The Steelers, after starting 1-2-1, surged to a 7-2-1 record in 2018 on the back of a brilliant emergence from second-year receiver JuJu Smith-Schuster and a defense playing better than their talent level would suggest, surrendering less than 300 yards each game from Week 6 to Week 11. While they finished just 3-4 in their final seven games, three of those losses were on the road, and all were by a touchdown or less, and three were by exactly a field goal. Two of those defeats were hard-fought, three-point losses to the Los Angeles Chargers and the New Orleans Saints. While Ben Roethlisberger was not his normal self from a grade standpoint in 2018 (finishing just 16th), the 2018 Steelers team was, for all intents and purposes, a playoff-caliber team.

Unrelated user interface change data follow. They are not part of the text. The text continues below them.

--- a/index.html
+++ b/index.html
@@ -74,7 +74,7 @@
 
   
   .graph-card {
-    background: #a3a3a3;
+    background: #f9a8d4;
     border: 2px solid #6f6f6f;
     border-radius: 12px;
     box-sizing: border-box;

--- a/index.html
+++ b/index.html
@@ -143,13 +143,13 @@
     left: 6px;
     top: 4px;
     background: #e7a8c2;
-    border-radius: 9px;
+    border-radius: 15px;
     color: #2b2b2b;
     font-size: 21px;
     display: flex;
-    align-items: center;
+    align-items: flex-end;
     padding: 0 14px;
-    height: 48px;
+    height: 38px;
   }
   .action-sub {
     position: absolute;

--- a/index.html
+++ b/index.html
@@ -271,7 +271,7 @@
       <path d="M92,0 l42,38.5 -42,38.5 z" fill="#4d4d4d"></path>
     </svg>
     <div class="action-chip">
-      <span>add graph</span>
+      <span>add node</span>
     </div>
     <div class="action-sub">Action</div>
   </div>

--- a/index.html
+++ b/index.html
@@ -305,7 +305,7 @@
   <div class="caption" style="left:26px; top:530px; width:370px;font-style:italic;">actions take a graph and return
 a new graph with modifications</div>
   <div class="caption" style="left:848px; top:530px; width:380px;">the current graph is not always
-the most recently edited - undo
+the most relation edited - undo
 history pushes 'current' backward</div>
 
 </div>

[Editor's Note: PFF's Eric Eager and George Chahrouri are the brains behind PFF's Greenline product, an online hub that provides a real-time look at all NFL games with PFF predictions for the spread, moneyline and over/under. Subscribe to PFF's ELITE subscription to gain access to Greenline and the rest of PFF's advanced stats, grades and tools.]

While the Steelers lost Antonio Brown in the offseason, the Baltimore Ravens have a promising young quarterback and a great defense, and the Cleveland Browns improved the personnel all over their roster, there is some value in backing Pittsburgh to make the playoffs and/or to win the AFC North division, with odds from BetOnline:

Pick: Pittsburgh to win the AFC North (+175)

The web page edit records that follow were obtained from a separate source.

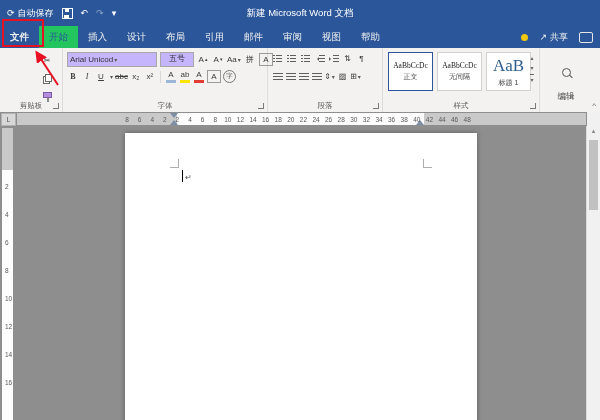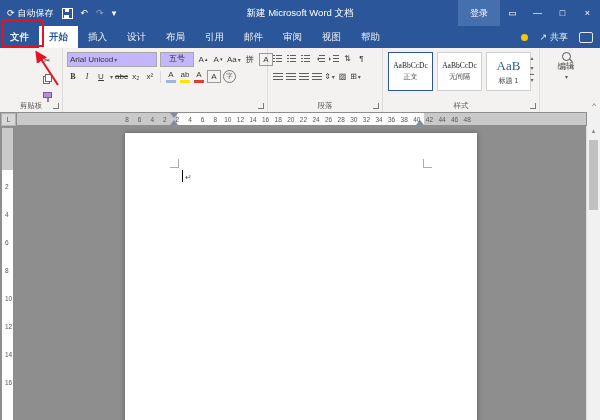--- a/index.html
+++ b/index.html
@@ -148,13 +148,6 @@
       <span class="qat-item">▾</span>
     </div>
     <div class="tb-title">新建 Microsoft Word 文档</div>
-    <div class="tb-right">
-      <span class="signin">登录</span>
-      <span class="winbtn">▭</span>
-      <span class="winbtn">—</span>
-      <span class="winbtn">□</span>
-      <span class="winbtn">×</span>
-    </div>
   </div>
 
   <div class="tabrow">

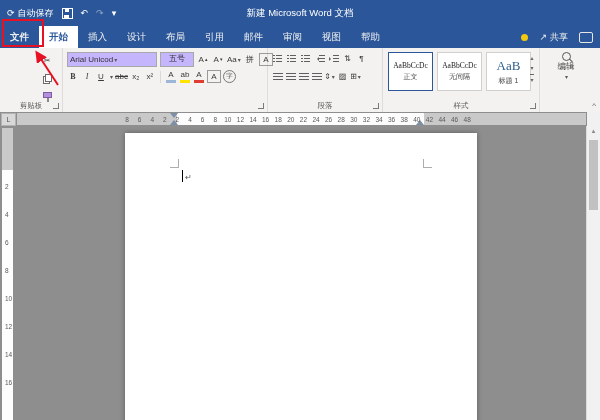--- a/index.html
+++ b/index.html
@@ -23,7 +23,7 @@
   .tab{padding:0 10px;display:flex;align-items:center;white-space:nowrap;}
   .tab.file{font-weight:bold;}
   .tab-list{display:flex;align-items:stretch;}
-  .tab.active{background:#ffffff;color:#2b579a;font-weight:bold;}
+  .tab.active{background:#22c55e;color:#2b579a;font-weight:normal;}
   .tabrow-right{margin-left:auto;display:flex;align-items:center;gap:11px;padding-right:7px;font-size:9px;}
   .tellme{display:flex;align-items:center;gap:4px;}
   .bulb{width:7px;height:7px;border-radius:50%;background:#f2c811;}

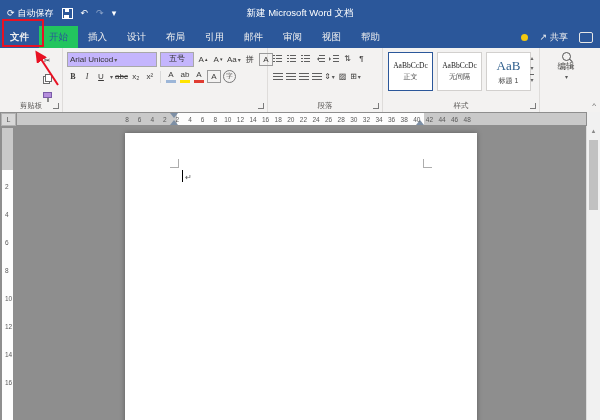--- a/index.html
+++ b/index.html
@@ -88,7 +88,7 @@
   .style-card{width:43px;height:37px;background:#fff;border:1px solid #d2d0ce;display:flex;flex-direction:column;align-items:center;justify-content:center;gap:2px;}
   .style-card.selected{border-color:#2b579a;}
   .style-preview{font-size:7.5px;color:#222;font-family:"Liberation Serif",serif;white-space:nowrap;}
-  .style-card.heading .style-preview{font-size:13px;color:#2e5e8c;}
+  .style-card.heading .style-preview{font-size:17px;color:#2e5e8c;}
   .style-name{font-size:7px;color:#444;white-space:nowrap;}
   .style-scroll{position:absolute;right:2px;top:6px;width:10px;display:flex;flex-direction:column;gap:3px;align-items:center;font-size:6px;color:#666;}
   .style-scroll .more{border-top:1px solid #666;padding-top:1px;}

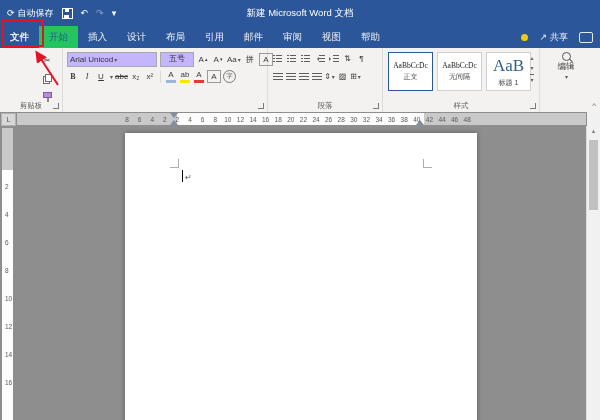--- a/index.html
+++ b/index.html
@@ -94,7 +94,7 @@
   .style-scroll .more{border-top:1px solid #666;padding-top:1px;}
 
   .g-edit{width:52px;border-right:none;}
-  .edit-btn{position:absolute;left:0;right:0;top:4px;display:flex;flex-direction:column;align-items:center;gap:0;font-size:8.5px;color:#3b3a39;}
+  .edit-btn{position:absolute;left:0;right:0;top:20px;display:flex;flex-direction:column;align-items:center;gap:14px;font-size:8.5px;color:#3b3a39;}
   .ic-mag{width:7px;height:7px;border:1px solid #555;border-radius:50%;position:relative;}
   .ic-mag::after{content:'';position:absolute;width:4px;height:1px;background:#555;transform:rotate(45deg);right:-3px;bottom:-1px;}
   .collapse{position:absolute;right:4px;bottom:2px;font-size:8px;color:#666;}

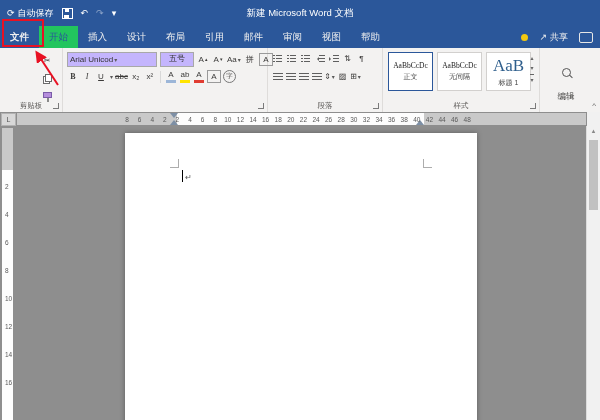--- a/index.html
+++ b/index.html
@@ -240,6 +240,7 @@
         <span class="sbtn boxed">A</span>
         <span class="enclose">字</span>
       </div>
+      <div class="group-label">字体</div>
       <span class="launcher"></span>
     </div>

Pick: Pittsburgh to make the AFC playoffs (+105)

Our model has the Steelers winning the AFC North a little over 41 percent of the time (above the break-even of 36% implied above) and making the playoffs in just under 59 percent of simulations (above 49%).

A bet on one team is every bit a bet against the other teams in its division, as well as the rest of the teams on its schedule, and this is no different. The Steelers face the league’s seventh-easiest schedule per our PFFELO power metric, the third-easiest schedule of opposing defenses (using our PFF Massey ratings) and the ninth-easiest schedule of opposing offenses. After facing the New England Patriots, a team they defeated in 2018, on the first Sunday night of the season, they get three of their next four at home and face the entire AFC East, a group of teams on which we’re a little lower than the consensus. There is certainly a chance that teams like the San Francisco 49ers and Arizona Cardinals improve out of the NFC West, but regression might be in store for their other NFC opponents, the Los Angeles Rams and the Seattle Seahawks.

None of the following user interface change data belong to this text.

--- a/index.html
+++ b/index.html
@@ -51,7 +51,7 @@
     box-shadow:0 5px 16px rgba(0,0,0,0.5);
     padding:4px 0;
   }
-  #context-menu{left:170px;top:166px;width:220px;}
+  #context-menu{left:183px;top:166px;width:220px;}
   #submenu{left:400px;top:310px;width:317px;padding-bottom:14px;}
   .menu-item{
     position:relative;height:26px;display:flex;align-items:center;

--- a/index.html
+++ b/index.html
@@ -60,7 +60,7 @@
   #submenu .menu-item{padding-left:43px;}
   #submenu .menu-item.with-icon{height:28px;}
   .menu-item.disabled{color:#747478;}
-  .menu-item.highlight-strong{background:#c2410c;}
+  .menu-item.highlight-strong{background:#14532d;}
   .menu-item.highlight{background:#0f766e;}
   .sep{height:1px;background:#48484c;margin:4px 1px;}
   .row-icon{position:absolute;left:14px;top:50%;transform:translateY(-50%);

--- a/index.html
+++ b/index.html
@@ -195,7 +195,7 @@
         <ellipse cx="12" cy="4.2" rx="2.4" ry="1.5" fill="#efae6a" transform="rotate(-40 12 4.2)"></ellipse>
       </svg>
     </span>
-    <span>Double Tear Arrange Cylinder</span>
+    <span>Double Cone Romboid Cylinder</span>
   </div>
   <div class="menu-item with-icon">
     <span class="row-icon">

The AFC North is also far from a sure thing in terms of being an elite division. The Ravens turned the ball over in each of Lamar Jackson’s starts last year, with the quarterback fumbling 12 times total and failing to get the offense over 200 yards passing in all but one of his starts. The Browns are likely to be much improved, but the path from seven wins to a division title is sure to be more difficult than that from zero wins to seven wins. 

In terms of Pittsburgh themselves, they addressed some key needs this offseason through free agency and the draft. After cornerback Artie Burns was a disaster as a first-round pick, the Steelers went out and got Steven Nelson from Kansas City, a player who was worth more than a third of a win last season for the Chiefs. Their linebackers have struggled since the night Ryan Shazier went down with an injury in the latter part of 2017, so they moved up in the draft to select Devin Bush from Michigan, who generated 33 stops and five pass breakups, while chipping in 31 pressures as a blitzer for the Wolverines. If youngsters T.J. Watt, Mike Hilton and Terrell Edmunds can progress, their defense should be able to do enough to keep them in games for Big Ben and the offense. 

Speaking of the offense, the loss of Brown will hurt, but they have been arguably the best team in terms of drafting young receivers over the last decade and have two youngsters in James Washington and Diontae Johnson to go with the ever-intriguing Donte Moncrief and a legitimate superstar in Smith-Schuster. Johnson averaged over eight yards per catch after the catch in Toledo and should be able to make some plays in offensive coordinator Randy Fitchner’s scheme. Fitchner, one of the best play-callers in the NFL last season, called passing plays on the first 15 plays of the game more than all but one play-caller (Andy Reid) and gave Big Ben the quickest time to throw of any quarterback in the league in 2018, protecting the quarterback during a season in which he struggled process-wise.  Smith-Schuster caught three or more passes in each game last season, and over seven catches in half of the games, generating over 600 yards after the catch in his role as a premium slot receiver than can also play on the outside. Continued improvement by him, Fitchner and running back James Conner should give the Steelers enough offense to capitalize on an improving defense in a slightly overvalued AFC North in 2019.